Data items
********
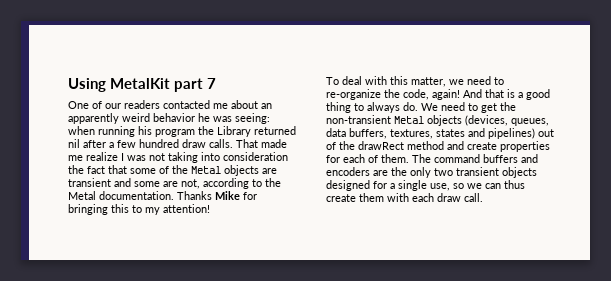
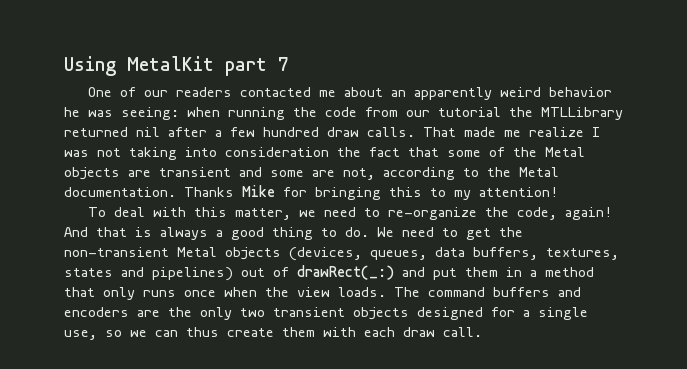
- One of our readers contacted me about an apparently weird behavior he was seeing: when running his program the Library returned nil after a few hundred draw calls.
+ One of our readers contacted me about an apparently weird behavior he was seeing: when running the code from our tutorial the MTLLibrary returned nil after a few hundred draw calls.
- And that is a good thing to always do.
+ And that is always a good thing to do.
- We need to get the non-transient Metal objects (devices, queues, data buffers, textures, states and pipelines) out of the drawRect method and create properties for each of them.
+ We need to get the non-transient Metal objects (devices, queues, data buffers, textures, states and pipelines) out of drawRect(_:) and put them in a method that only runs once when the view loads.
********
What you are asked to do
Set out exactly the lines from the one bearing "when running the" through the end of the data, including both ends and omitting all others.

Exercise output
+ One of our readers contacted me about an apparently weird behavior he was seeing: when running the code from our tutorial the MTLLibrary returned nil after a few hundred draw calls.
- And that is a good thing to always do.
+ And that is always a good thing to do.
- We need to get the non-transient Metal objects (devices, queues, data buffers, textures, states and pipelines) out of the drawRect method and create properties for each of them.
+ We need to get the non-transient Metal objects (devices, queues, data buffers, textures, states and pipelines) out of drawRect(_:) and put them in a method that only runs once when the view loads.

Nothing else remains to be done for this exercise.